Наконец Наина умолкла. Поднялась, судя по шороху. Приблизилась.
– Так что ты видела, маленькая ведьма, любовь мою или его подлость? Что все вы видели? – Голос ее сделался низким, грубым, надтреснутым. – Ах, какая у Финна блеклая и скучная женушка. Немудрено, что носу из избы не кажет. На такую и руку поднять незазорно.
– Я… не знала, – выдавила Фира, наконец вскинув на нее взгляд. – Никто не знал.

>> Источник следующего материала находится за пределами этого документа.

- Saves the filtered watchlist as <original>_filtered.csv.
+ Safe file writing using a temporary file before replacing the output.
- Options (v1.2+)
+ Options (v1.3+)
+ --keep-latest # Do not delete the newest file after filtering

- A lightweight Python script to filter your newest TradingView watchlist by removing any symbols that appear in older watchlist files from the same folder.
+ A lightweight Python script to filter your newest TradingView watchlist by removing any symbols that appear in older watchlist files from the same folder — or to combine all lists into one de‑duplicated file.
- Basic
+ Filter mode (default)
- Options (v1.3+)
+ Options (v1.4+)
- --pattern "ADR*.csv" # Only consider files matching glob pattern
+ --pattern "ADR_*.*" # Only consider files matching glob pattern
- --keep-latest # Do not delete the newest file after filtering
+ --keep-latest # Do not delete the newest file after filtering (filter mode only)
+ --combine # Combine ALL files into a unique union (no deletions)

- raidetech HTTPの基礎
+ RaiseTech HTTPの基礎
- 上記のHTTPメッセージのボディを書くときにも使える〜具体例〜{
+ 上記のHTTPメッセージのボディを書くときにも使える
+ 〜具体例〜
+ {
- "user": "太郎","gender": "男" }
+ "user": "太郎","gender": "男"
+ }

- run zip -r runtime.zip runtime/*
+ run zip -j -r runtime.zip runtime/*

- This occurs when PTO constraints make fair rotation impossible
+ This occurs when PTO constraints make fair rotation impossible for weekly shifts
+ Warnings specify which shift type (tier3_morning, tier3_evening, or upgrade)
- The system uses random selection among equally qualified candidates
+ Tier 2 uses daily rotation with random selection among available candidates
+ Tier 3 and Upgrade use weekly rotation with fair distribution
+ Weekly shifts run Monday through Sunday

– Потому что всяк только о своей шкуре печется, верно? – Наина улыбнулась и к плечу голову склонила. – Понимаю, понимаю… И, пожалуй, тоже не стану о других заботиться. Идем, пора прогуляться.
Она щелкнула пальцами, и незримая сила Фиру за шкирку вздернула, подержала в воздухе и медленно опустила на одеревеневшие ноги. Та покачнулась, едва не застонав, когда противная колючая волна от стоп до бедер прокатилась, и выдохнула с облегчением.
– Куда идем?
– Как куда? На людей посмотреть, себя показать. А то ж никто меня настоящую и не видывал, пускай полюбуются. – Наина замерла, словно нежданно что-то вспомнив, к сундуку метнулась, крышку откинула и достала оттуда… волотов дар. – Еще своим сокровищем хочу похвастаться, пусть завидуют. Это особенный меч, знаешь?
«Конечно, знаю. То ведь мы, дураки, его для тебя добыли».
– Да, – ответила Фира вслух. – Он… разрубает любые чары.
– Верно, – протянула Наина, без труда удерживая меч одной рукой на весу, словно он не тяжелее перышка. – Любые. Даже самые гадкие и сильные, вроде приворотов. Идем же скорее!
Не выпуская рукояти, она первой по лестнице вскарабкалась, и только когда скрылся в проеме подол черного сарафана, Фиру потянуло следом. За грудь дернуло, словно там и притаился узел невидимой верви, а руки вдруг вперед перебросило и снова сковало. Неужто чтобы она нос себе ненароком не расквасила?
Из подклети Фира выбиралась едва дыша, но пыль все так же плясала в полосках света, что сквозь ставенные щели сочился, а значит, день еще не миновал. И тьма, из сердца колдуна и костей родившаяся, не накрыла город, не отравила воздух… Так ведь?
– Куда делись тени? – спросила Фира, остановившись посередь кута, пока Наина уже в сенях на дверь, замерев, пялилась и словно не решалась ее открыть.
– Тени? – Она обернулась. – Ах, эти тени… Сейчас увидишь.